Arguing that a federal appeals court has raised an environmental threat that could linger “for generations to come,” the state of North Carolina on Wednesday asked for a new look at states’ options for limiting airborne pollution coming across their borders from out-of-state power plants.   Its plea for rehearing came in the Fourth Circuit Court in the case of North Carolina v. Tennessee Valley Authority (Circuit docket 09-1623) — a case that attracted 62 friends-of-court, including 24 states, reflecting widespread interest in it.  The petition for rehearing en banc is here and the Fourth Circuit decision being challenged is here.

At issue is a federal judge’s order requiring TVA — the government’s huge power-generating project — to spend upwards of $1 billion to install new pollution-control equipment on four coal-fired power plants in Tennessee and Alabama.  Those plants are within 100 miles of North Carolina’s border, and that state contended that its citizens and its environment are seriously threatened by particulate matter and ozone that is spread downwind from the four plants’ smokestacks.

Relying on the anti-nuisance laws of those states, North Carolina’s lawsuit in a federal court in North Carollina sought an order aimed at all 11 of TVA’s plants that burn coal in their generators.  The federal judge, however, concluded after a trial that the order for immediate installation of new control equipment should be confined to the four plants nearest to North Carolina.

The Fourth Circuit’s three-judge panel, in its ruling July 26 overturning that injunction, said that the court order “would encourage courts to use vague public nuisance standards to scuttle the nation’s carefully created system for accommodating the need for energy production and the need for clean air. The result would be a balkanization of clean air regulations and a confused patchwork of standards, to the detriment of industry and the environment alike.”

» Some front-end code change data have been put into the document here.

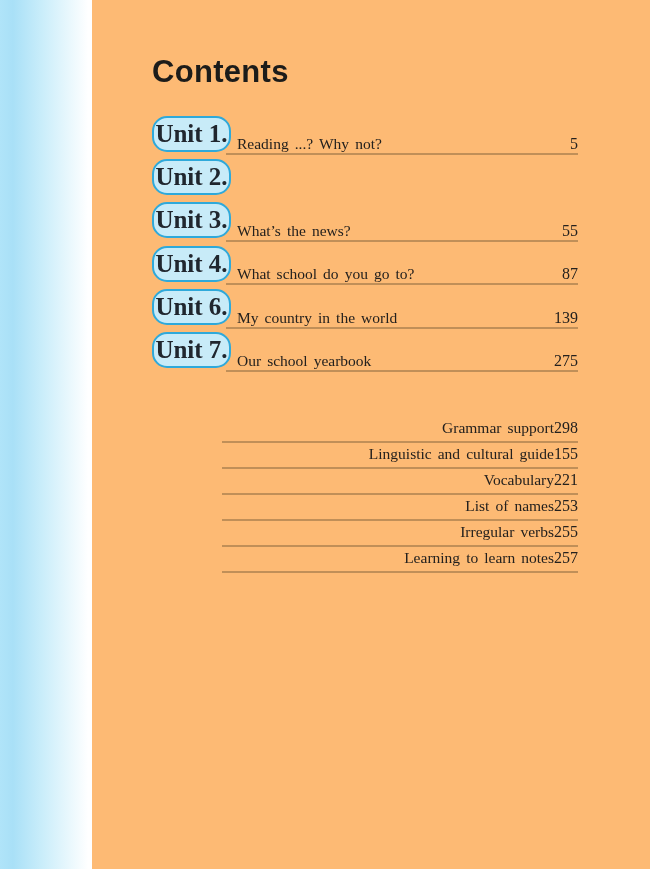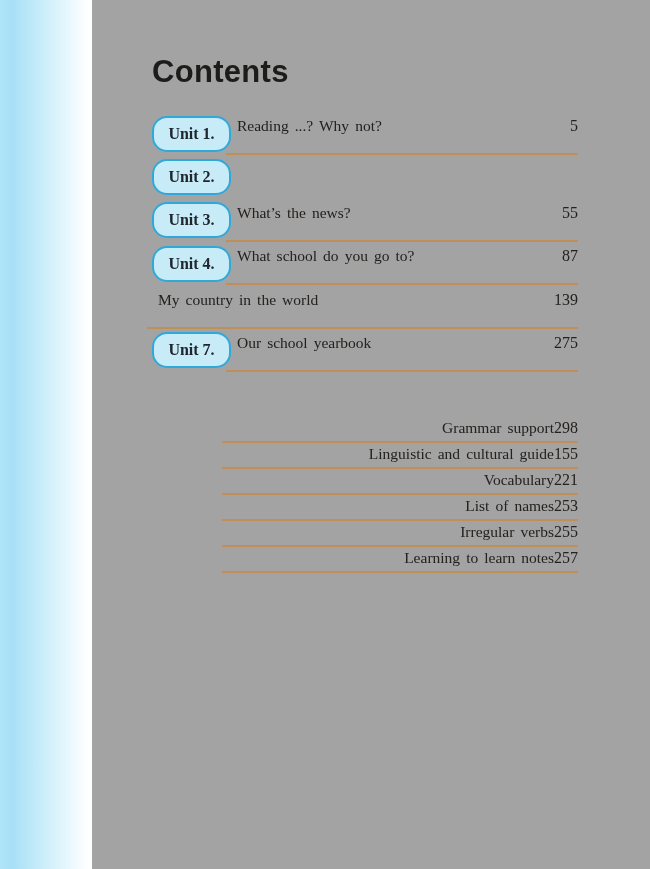"Contents" .page { background: #a3a3a3 -> #fdba74 }
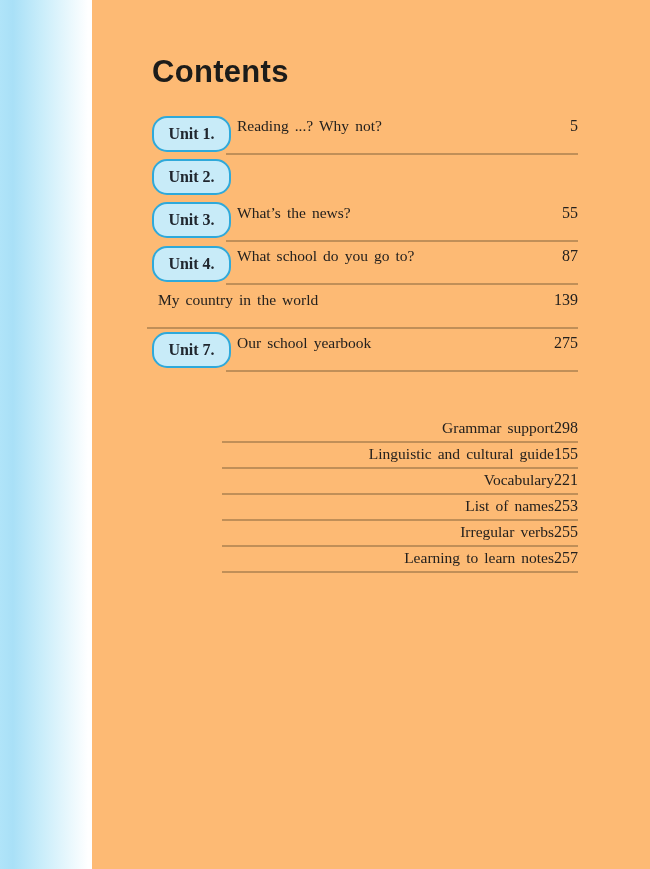"Unit 1." .unit-badge { font-size: 16px -> 25px }
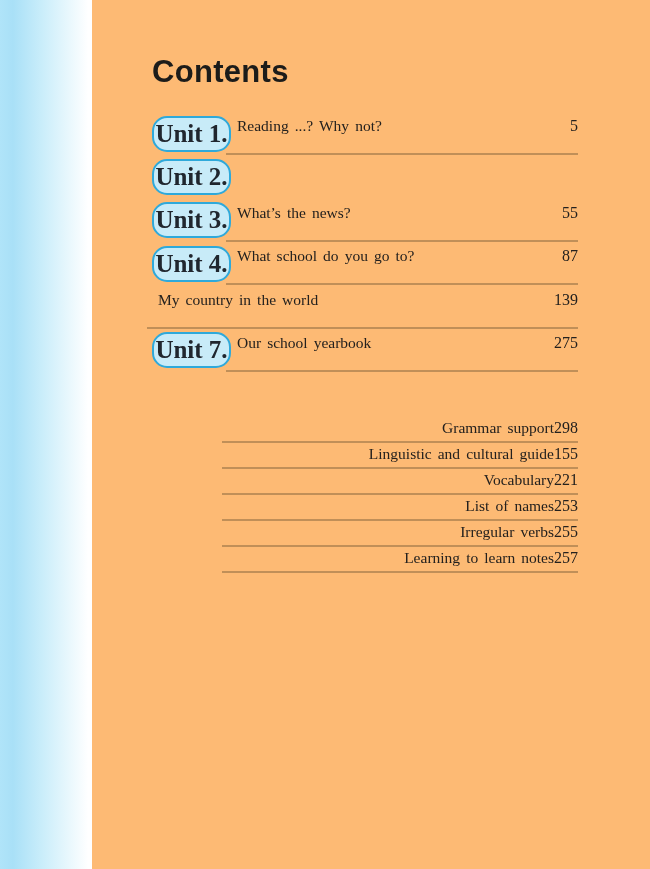"Reading ...? Why not?" .unit-entry { padding: 0 0 18px 11px -> 0 0 0 11px }
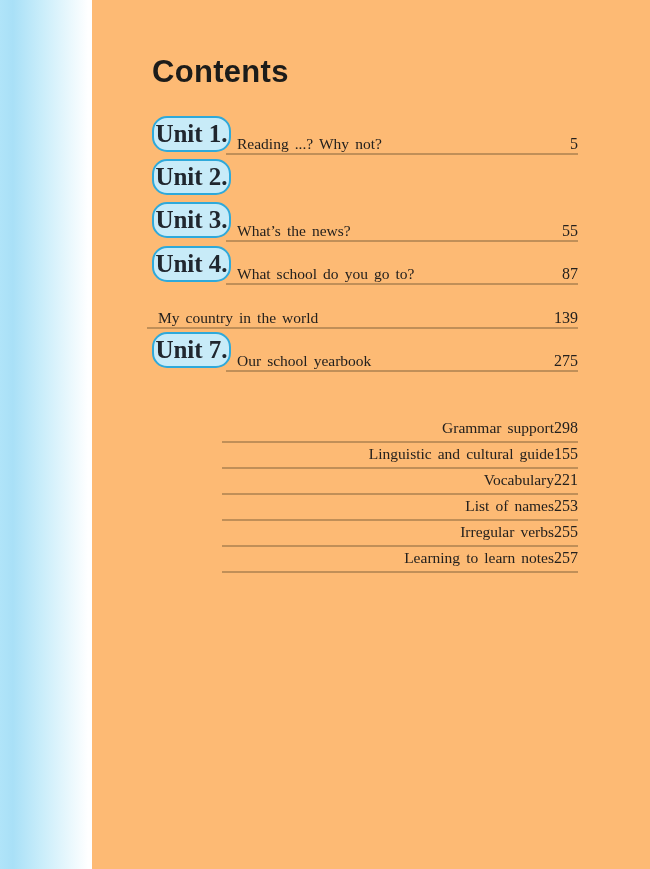"Unit 6." span.unit-badge { html: none -> <span>Unit 6.</span> }
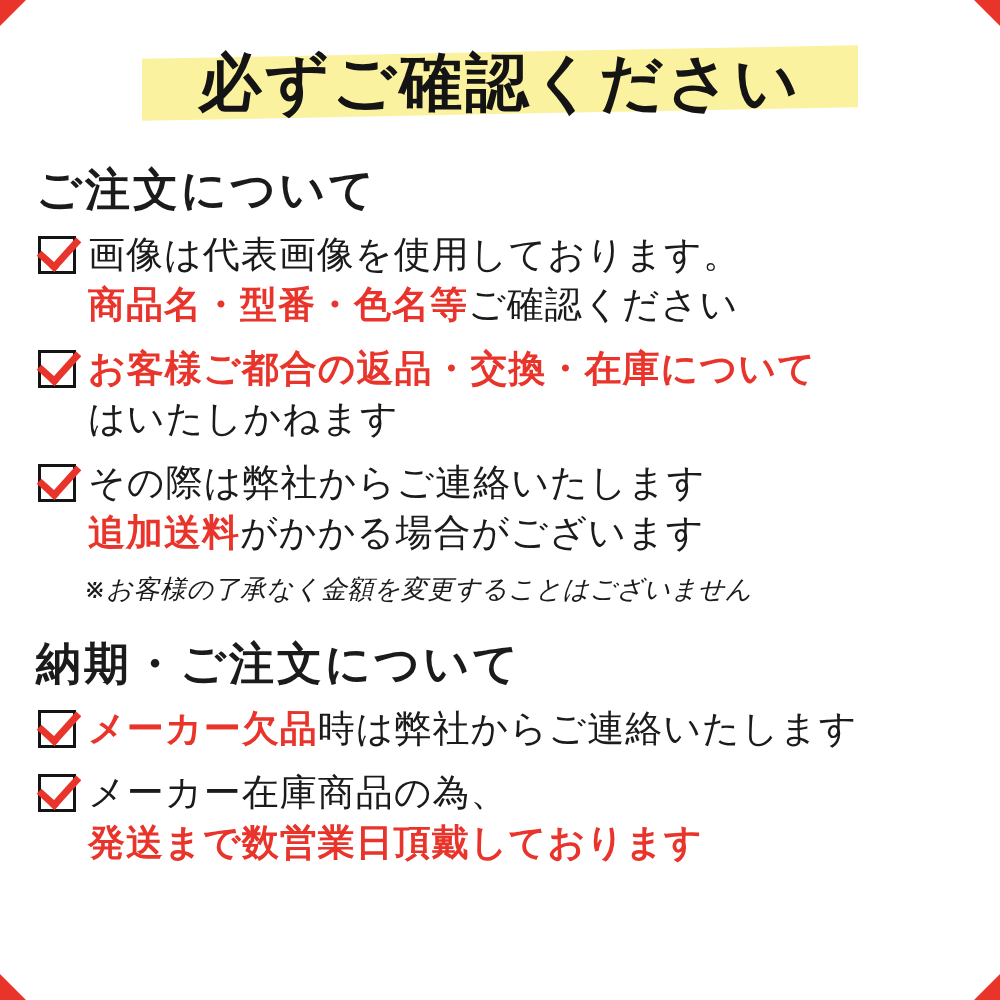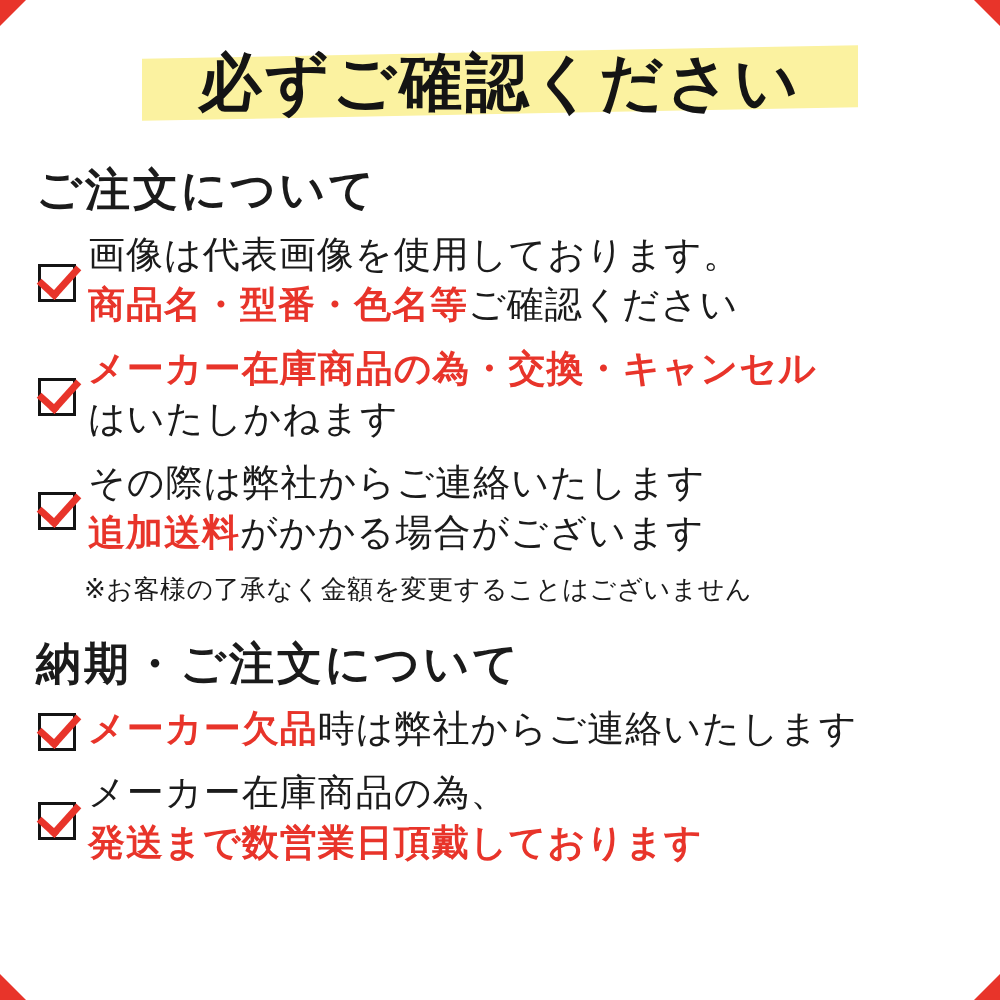"画像は代表画像を使用しております。" .item { align-items: center -> flex-start }
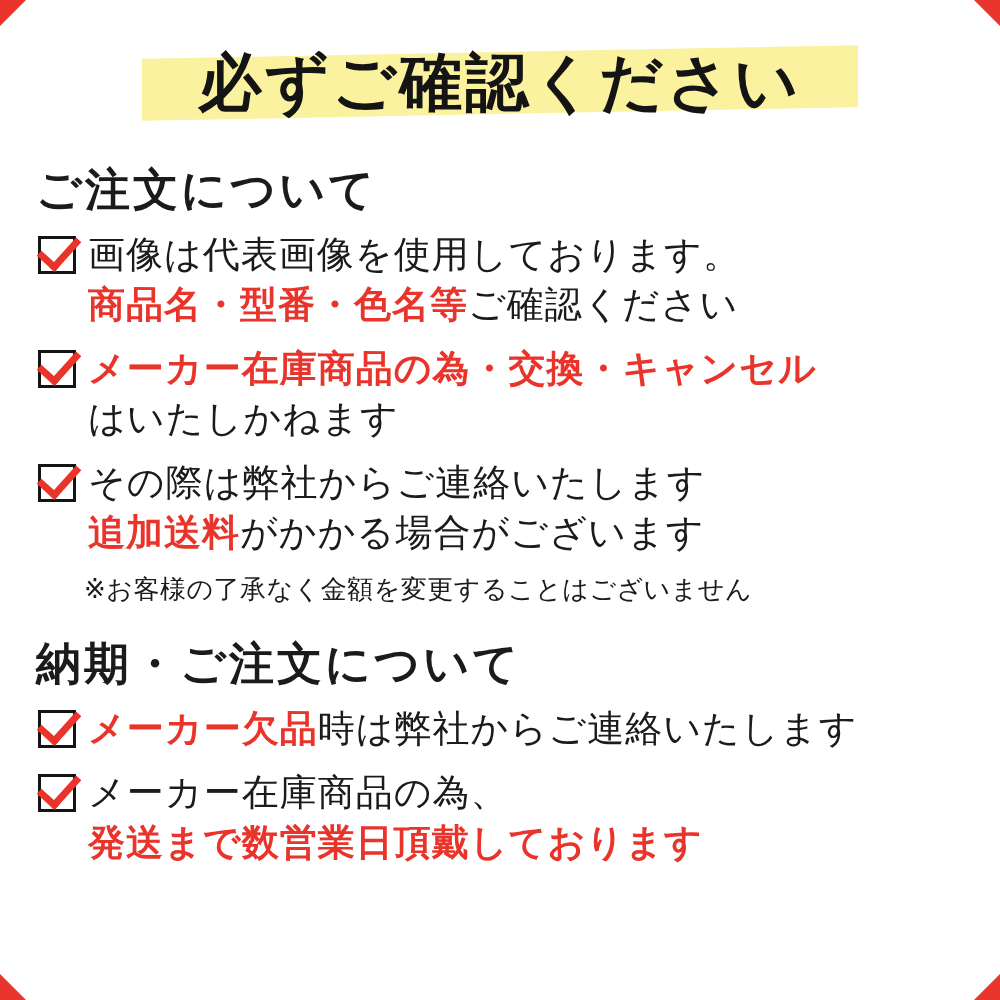"メーカー在庫商品の為・交換・キャンセル" div.line { text: メーカー在庫商品の為・交換・キャンセル -> お客様ご都合の返品・交換・在庫について }
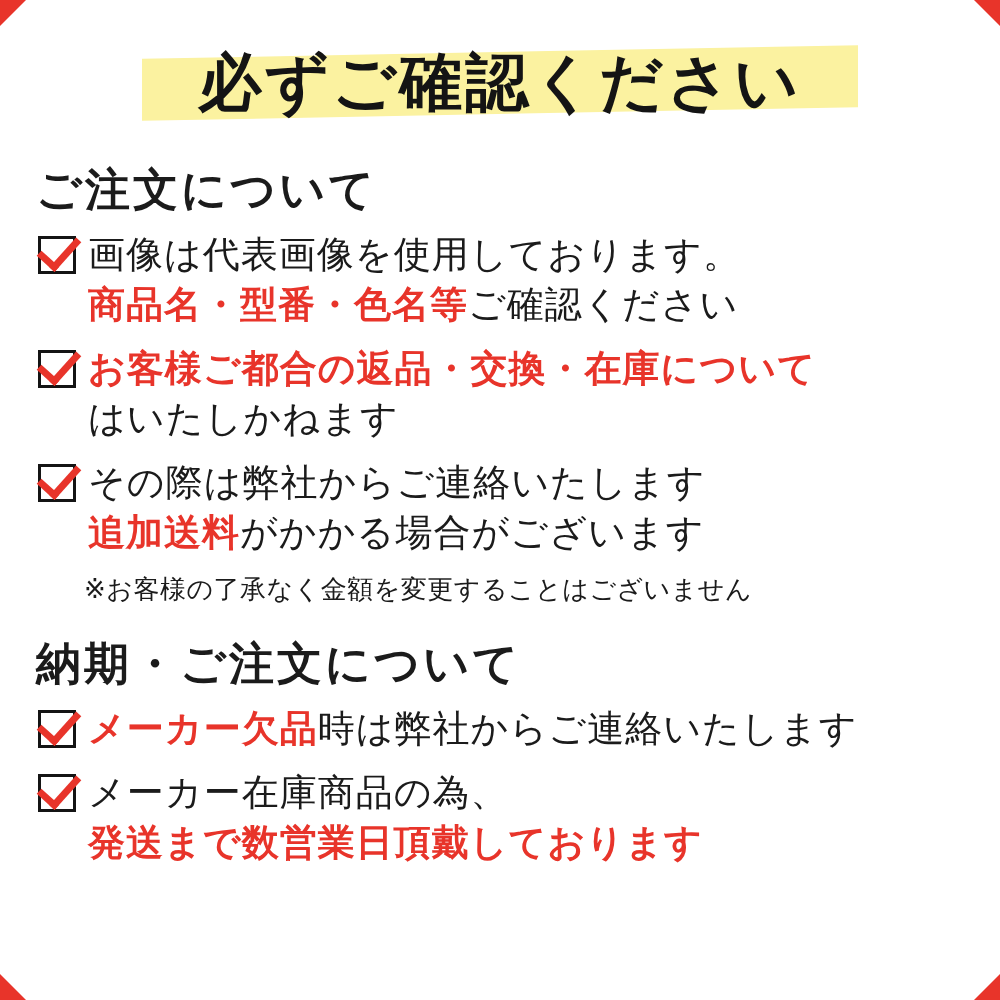"※お客様の了承なく金額を変更することはございません" .note { font-style: none -> italic }
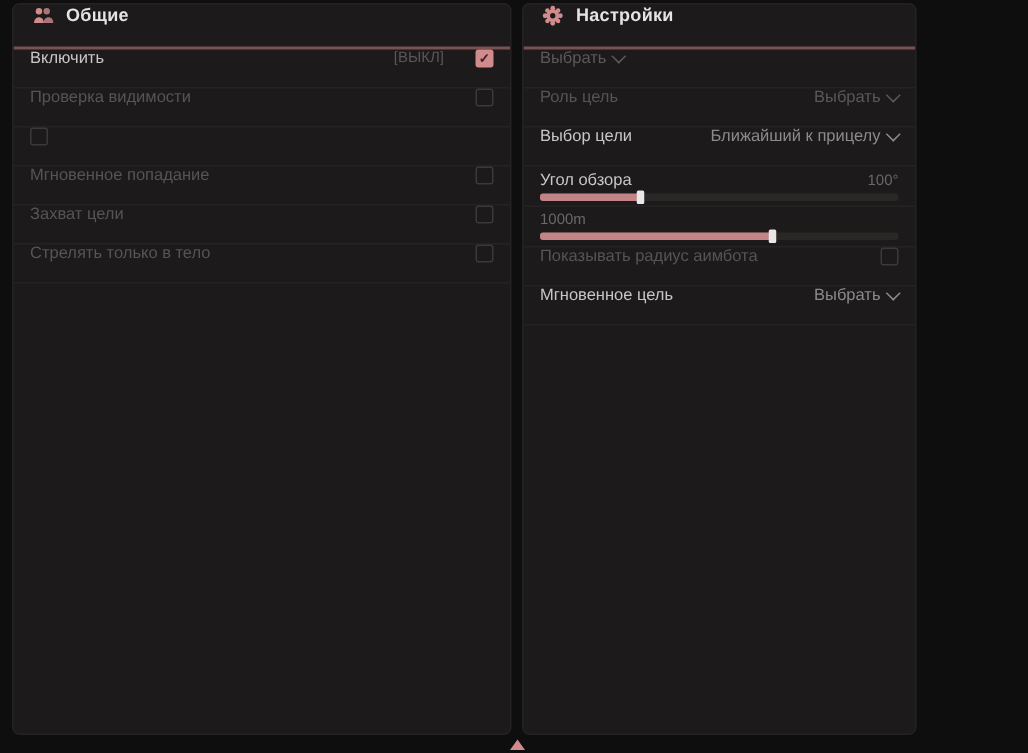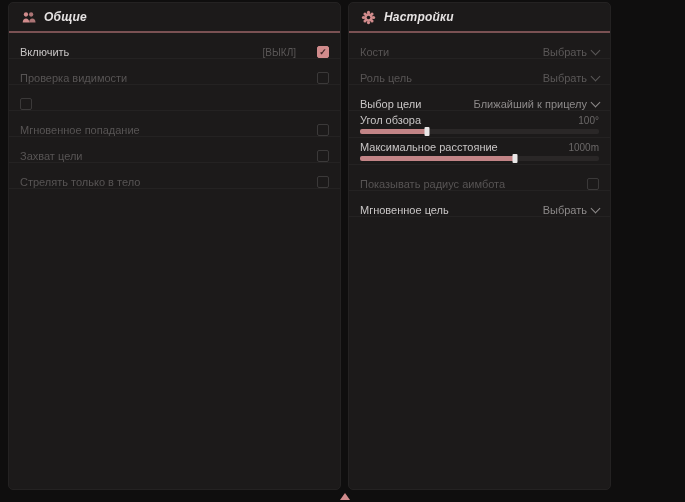"Общие" .phead { align-items: center -> flex-start; font-style: italic -> none }
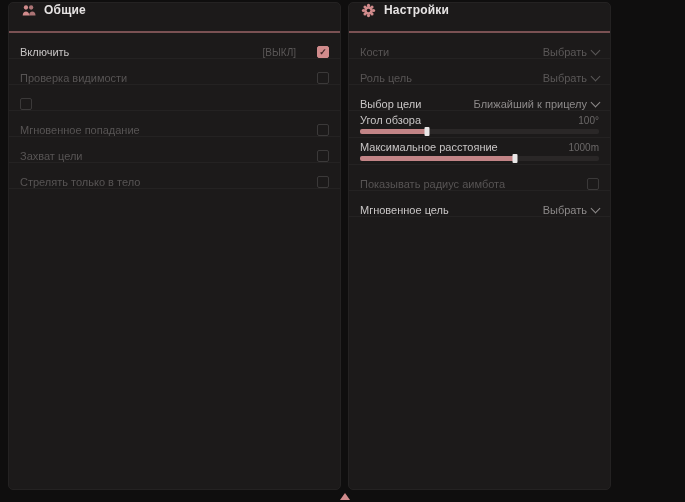"Включить" .row { align-items: flex-end -> flex-start }
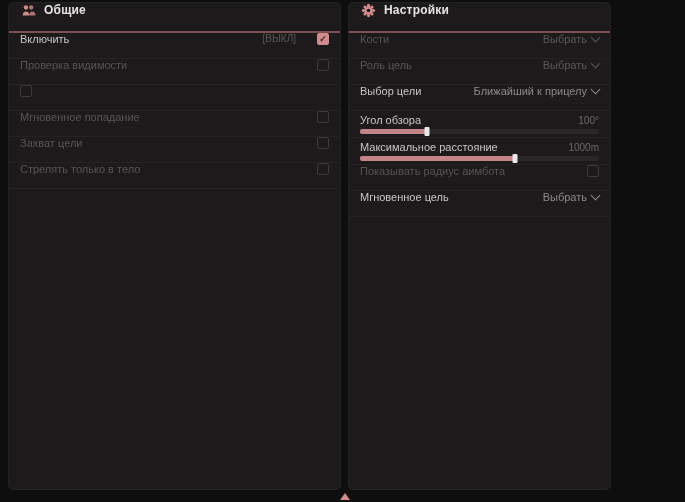"Кости" span.lbl { html: <span>Кости</span> -> none }
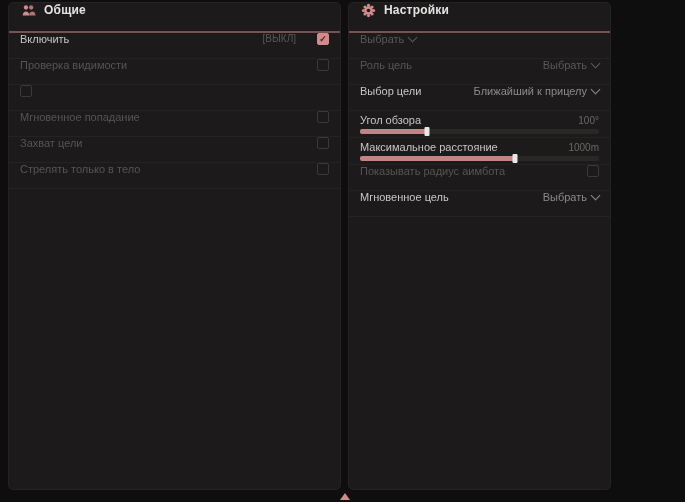"Максимальное расстояние" span.lbl { html: <span>Максимальное расстояние</span> -> none }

Urging en banc rehearing, the state argued that the Circuit Court decision conflicts directly with a Supreme Court ruling in 1987 — International Paper Co. v. Ouellette — holding that, when pollution crosses state lines, a lawsuit based on common-law nuisance may be pursued, provided it is based on the law of the pollution-originating state.

As a result of the ruling, the petition contended, “the protections that Congress and the United States Supreme Court recognized as essential to supplement the Clean Air Act have been lost within this Circuit….The outcome of the present appeal will shape the legal landscape regarding interstate pollution and affect the environment and public health of our Nation for generations to come.”